Methods: We gathered RNA sequencing data and clinical details for colorectal cancer (CRC) from TCGA as our training set and used the GSE39582 dataset from the GEO database for validation. Autophagy-related genes (ARGs) were obtained from the Human Autophagy Database. Using the R limma package, we identified differentially expressed ARGs (DAGs) in TCGA's CRC samples. Prognostic DAGs signatures were established via Cox and LASSO Cox regression analyses. CRC patients were divided into high-risk and low-risk groups based on median risk scores, with their prognosis assessed through Kaplan-Meier, ROC, and calibration curve analyses. The CIBERSORT algorithms were employed to examine the association between immune status and the signature. Immunohistochemistry assays were conducted to evaluate the prognostic significance of these DAGs in CRC samples.
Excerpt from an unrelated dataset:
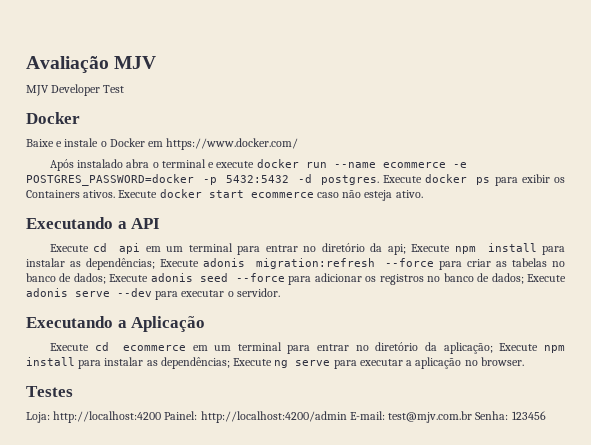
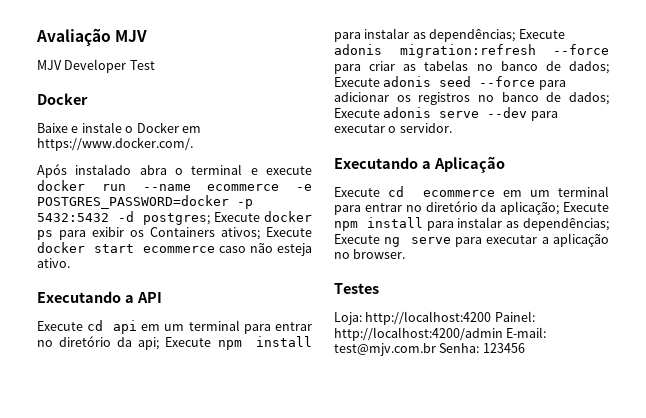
- Baixe e instale o Docker em https://www.docker.com/
+ Baixe e instale o Docker em https://www.docker.com/.
- Após instalado abra o terminal e execute docker run --name ecommerce -e POSTGRES_PASSWORD=docker -p 5432:5432 -d postgres. Execute docker ps para exibir os Containers ativos. Execute docker start ecommerce caso não esteja ativo.
+ Após instalado abra o terminal e execute docker run --name ecommerce -e POSTGRES_PASSWORD=docker -p 5432:5432 -d postgres; Execute docker ps para exibir os Containers ativos; Execute docker start ecommerce caso não esteja ativo.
Results: Our study developed a signature consisting of 11 key prognostic DAGs (CANX, NRG1, WIPI1, EIF2AK3, WDR45, PELP1, ULK1, WIPI2, DAPK1, ULK3, MAP1LC3C), revealing that high-risk patients had markedly reduced overall survival compared to low-risk ones. This signature, independently predictive after adjusting for clinical factors, was validated using the GSE39582 dataset and showed a strong correlation with immune status in TCGA CRC samples.
Conclusion: The autophagy-related signature independently predicts CRC prognosis and guides immunotherapy strategies.